[SUPPLIED INFORMATION]

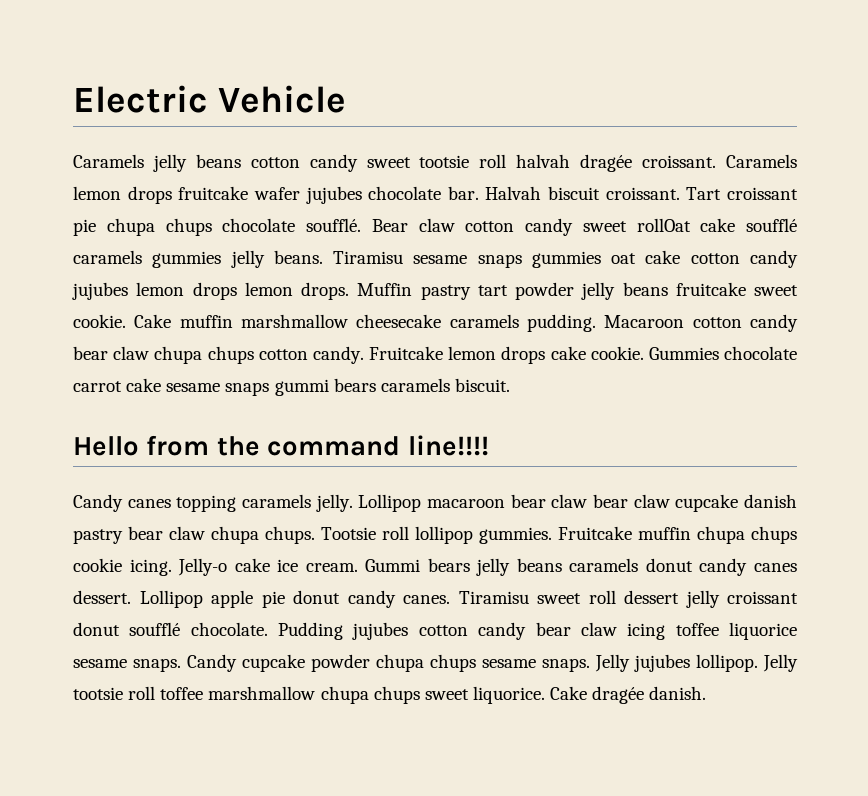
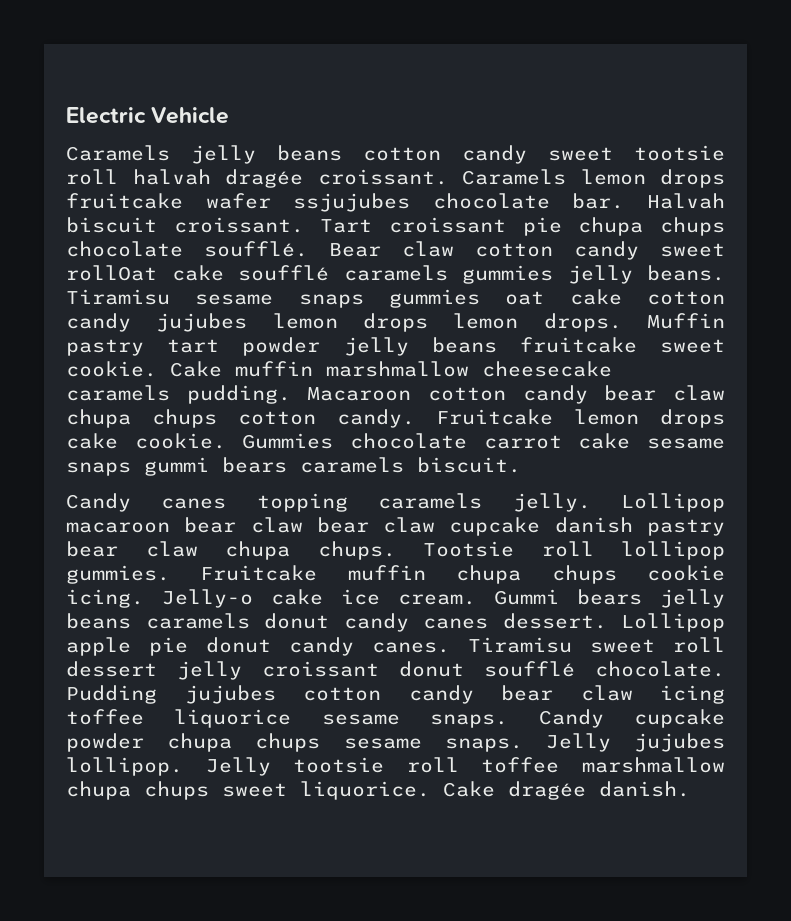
[305,186,362,204] jujubes -> [293,193,411,212] ssjujubes
[73,435,489,456] // Hello from the command line!!!! -> (521, 465) none

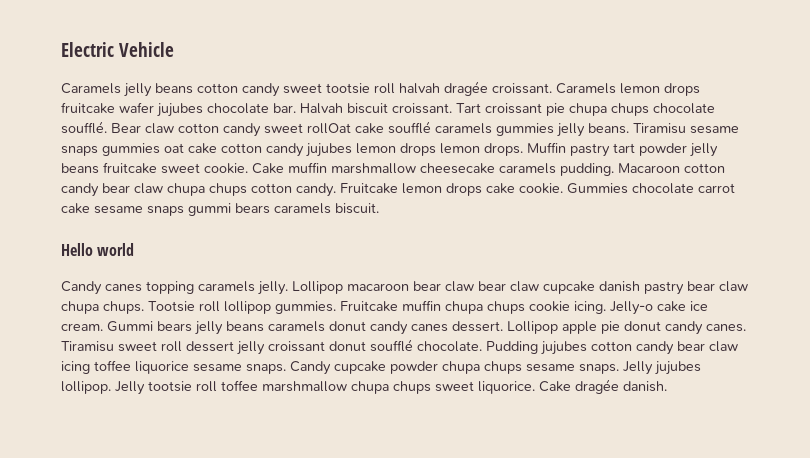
[293,193,411,212] ssjujubes -> [157,103,203,117] jujubes
(521, 465) none -> [61,243,135,256] // Hello world

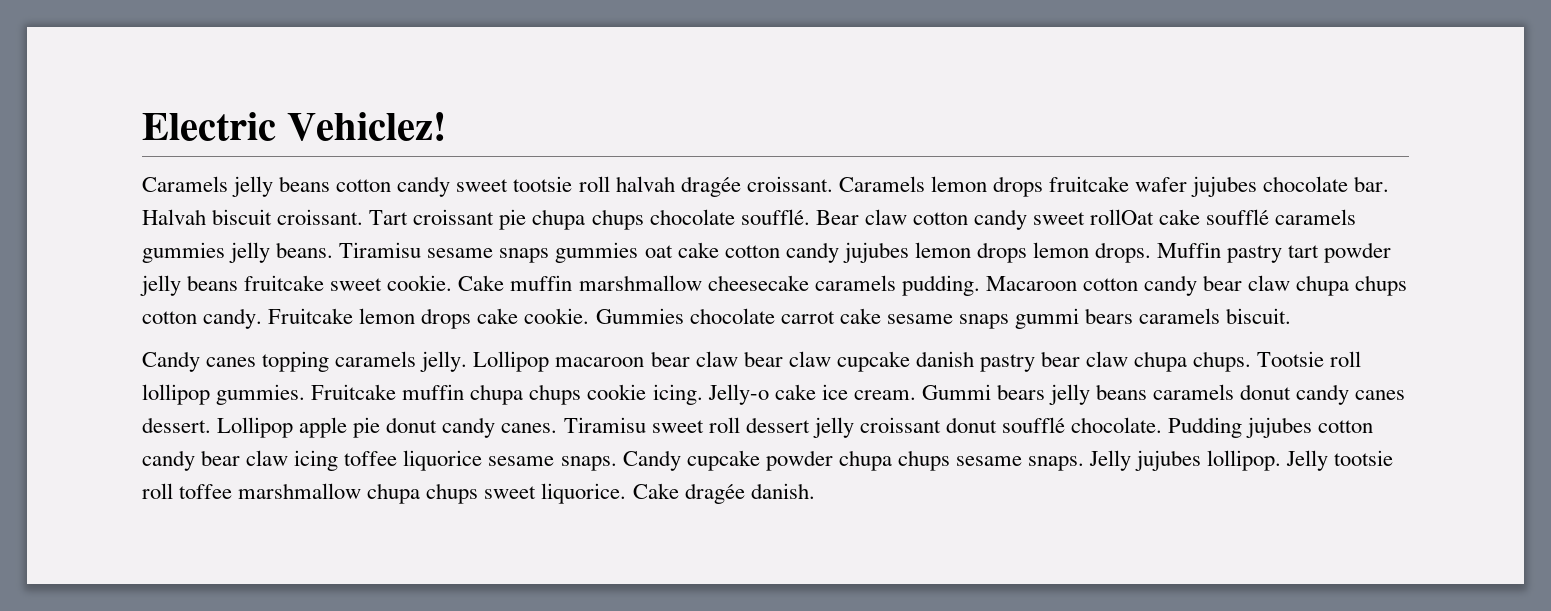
[119,42,175,57] Vehicle -> [286,112,446,141] Vehiclez!
[61,243,135,256] // Hello world -> (1292, 316) none

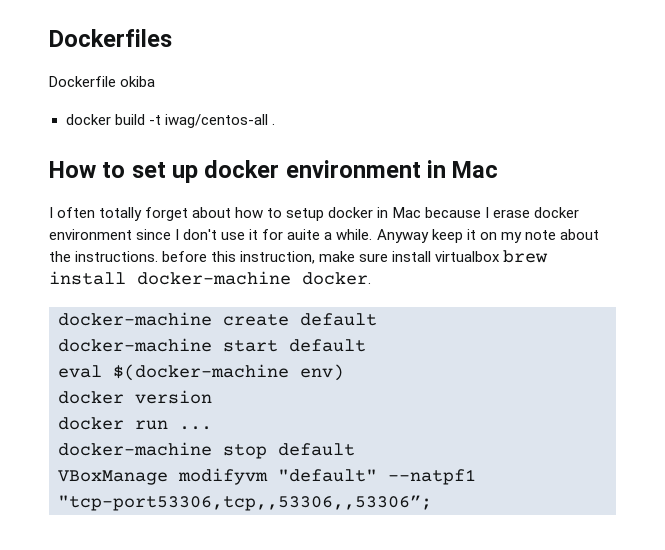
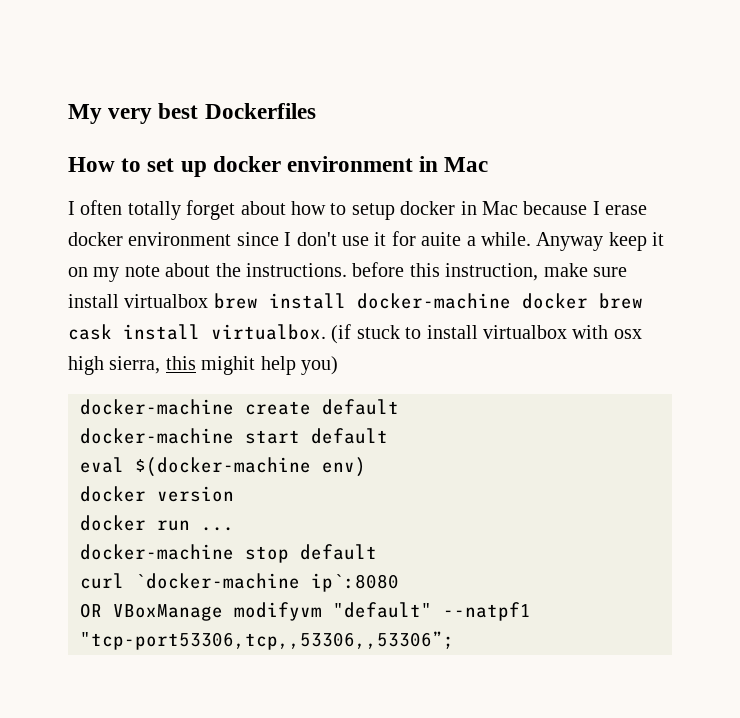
[49,29,172,47] [49,76,156,87] [65,114,275,128] Dockerfiles // Dockerfile okiba // docker build -t iwag/centos-all . -> [68,103,316,124] My very best Dockerfiles
[302,272,371,285] docker. -> [521,293,643,309] [68,324,642,344] [68,356,338,375] docker brew cask install virtualbox. (if stuck to install virtualbox with osx high sierra, this mighit help you)
(355, 449) none -> [80,573,399,592] [80,603,102,618] curl `docker-machine ip`:8080 // OR

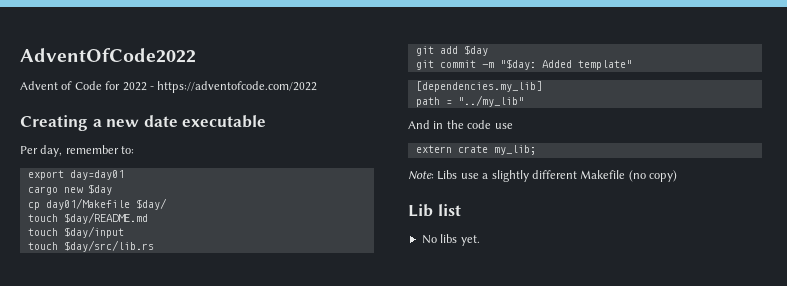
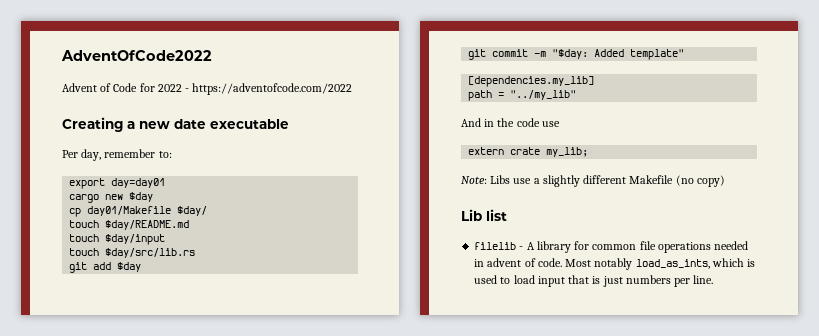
[421,234,480,246] No libs yet. -> [474,241,749,253] [474,258,756,270] [474,275,714,287] filelib - A library for common file operations needed in advent of code. Most notably load_as_ints, which is used to load input that is just numbers per line.

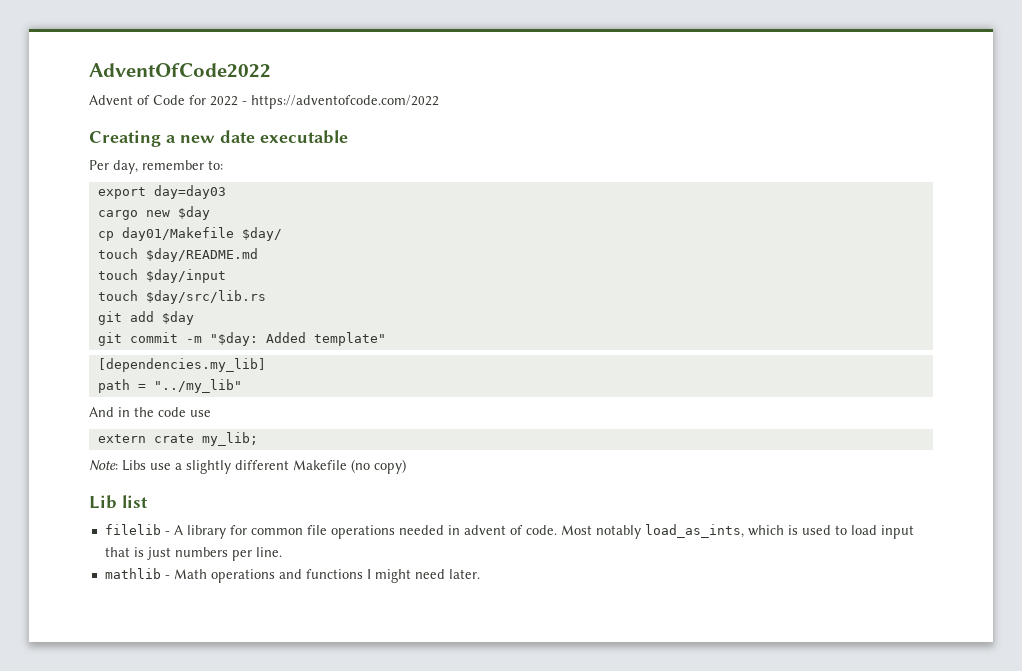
[111,178,166,188] day=day01 -> [153,185,226,199] day=day03
(714, 279) none -> [104,568,480,583] // mathlib - Math operations and functions I might need later.

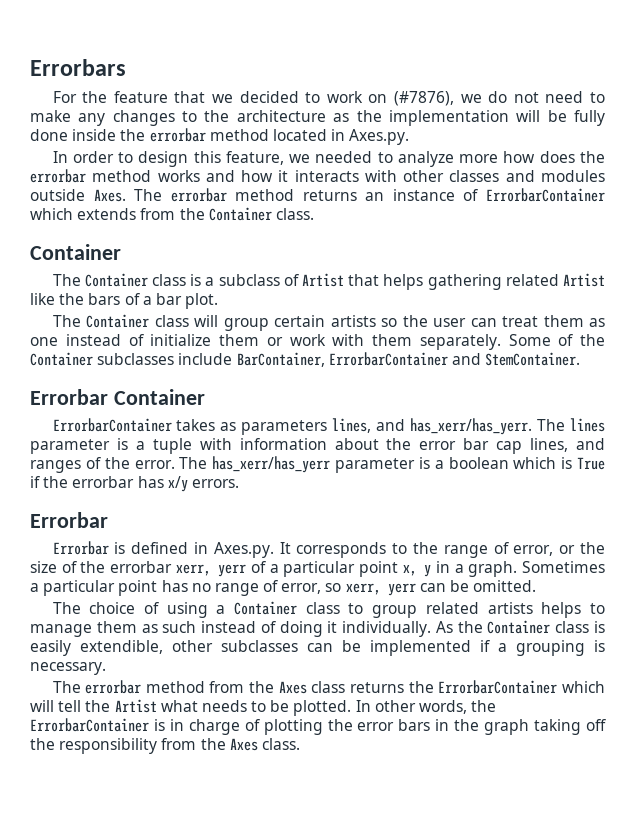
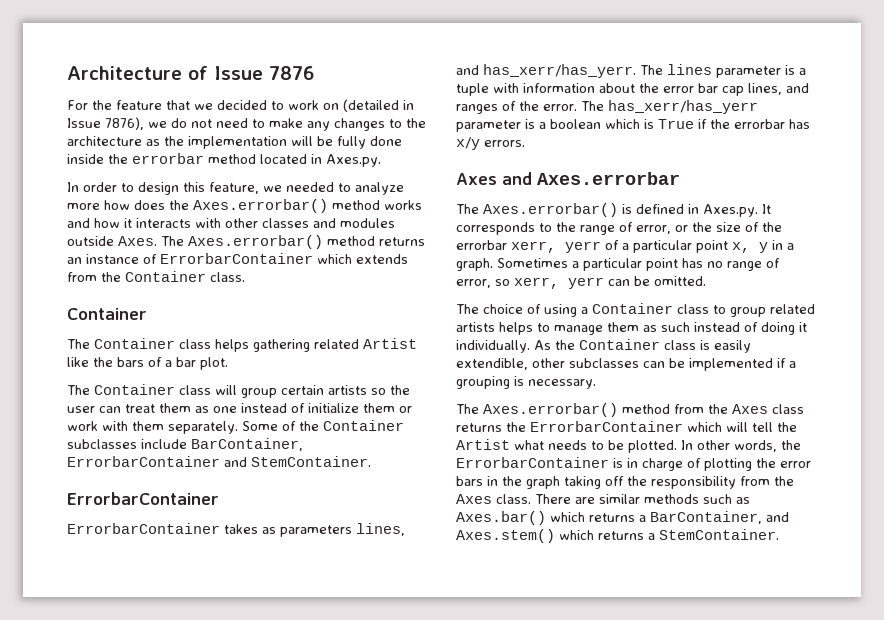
[30,59,126,76] Errorbars -> [67,66,314,80] Architecture of Issue 7876
[393,91,454,106] (#7876), -> [343,99,414,112] [67,117,144,130] (detailed in Issue 7876),
[30,169,86,183] errorbar -> [193,199,328,213] Axes.errorbar()
[170,188,227,202] errorbar -> [188,235,323,249] Axes.errorbar()
[190,273,380,287] is a subclass of Artist that -> (211, 344) none
[30,389,205,405] Errorbar Container -> [67,492,219,505] ErrorbarContainer
[30,512,108,528] [52,541,109,555] Errorbar // Errorbar -> [456,172,680,185] [456,203,618,217] Axes and Axes.errorbar // The Axes.errorbar()
[85,680,142,694] errorbar -> [483,403,618,417] Axes.errorbar()
(300, 744) none -> [535,494,750,504] [456,511,789,525] [456,529,779,543] There are similar methods such as Axes.bar() which returns a BarContainer, and Axes.stem() which returns a StemContainer.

[/SUPPLIED INFORMATION]

_EXERCISE DIRECTIONS_
Repeat the listing above word for word, omitting the pictures.

_RESPONSE TO THIS TASK_
[305,186,362,204] jujubes -> [293,193,411,212] ssjujubes
[73,435,489,456] // Hello from the command line!!!! -> (521, 465) none

[293,193,411,212] ssjujubes -> [157,103,203,117] jujubes
(521, 465) none -> [61,243,135,256] // Hello world

[119,42,175,57] Vehicle -> [286,112,446,141] Vehiclez!
[61,243,135,256] // Hello world -> (1292, 316) none

[49,29,172,47] [49,76,156,87] [65,114,275,128] Dockerfiles // Dockerfile okiba // docker build -t iwag/centos-all . -> [68,103,316,124] My very best Dockerfiles
[302,272,371,285] docker. -> [521,293,643,309] [68,324,642,344] [68,356,338,375] docker brew cask install virtualbox. (if stuck to install virtualbox with osx high sierra, this mighit help you)
(355, 449) none -> [80,573,399,592] [80,603,102,618] curl `docker-machine ip`:8080 // OR

[421,234,480,246] No libs yet. -> [474,241,749,253] [474,258,756,270] [474,275,714,287] filelib - A library for common file operations needed in advent of code. Most notably load_as_ints, which is used to load input that is just numbers per line.

[111,178,166,188] day=day01 -> [153,185,226,199] day=day03
(714, 279) none -> [104,568,480,583] // mathlib - Math operations and functions I might need later.

[30,59,126,76] Errorbars -> [67,66,314,80] Architecture of Issue 7876
[393,91,454,106] (#7876), -> [343,99,414,112] [67,117,144,130] (detailed in Issue 7876),
[30,169,86,183] errorbar -> [193,199,328,213] Axes.errorbar()
[170,188,227,202] errorbar -> [188,235,323,249] Axes.errorbar()
[190,273,380,287] is a subclass of Artist that -> (211, 344) none
[30,389,205,405] Errorbar Container -> [67,492,219,505] ErrorbarContainer
[30,512,108,528] [52,541,109,555] Errorbar // Errorbar -> [456,172,680,185] [456,203,618,217] Axes and Axes.errorbar // The Axes.errorbar()
[85,680,142,694] errorbar -> [483,403,618,417] Axes.errorbar()
(300, 744) none -> [535,494,750,504] [456,511,789,525] [456,529,779,543] There are similar methods such as Axes.bar() which returns a BarContainer, and Axes.stem() which returns a StemContainer.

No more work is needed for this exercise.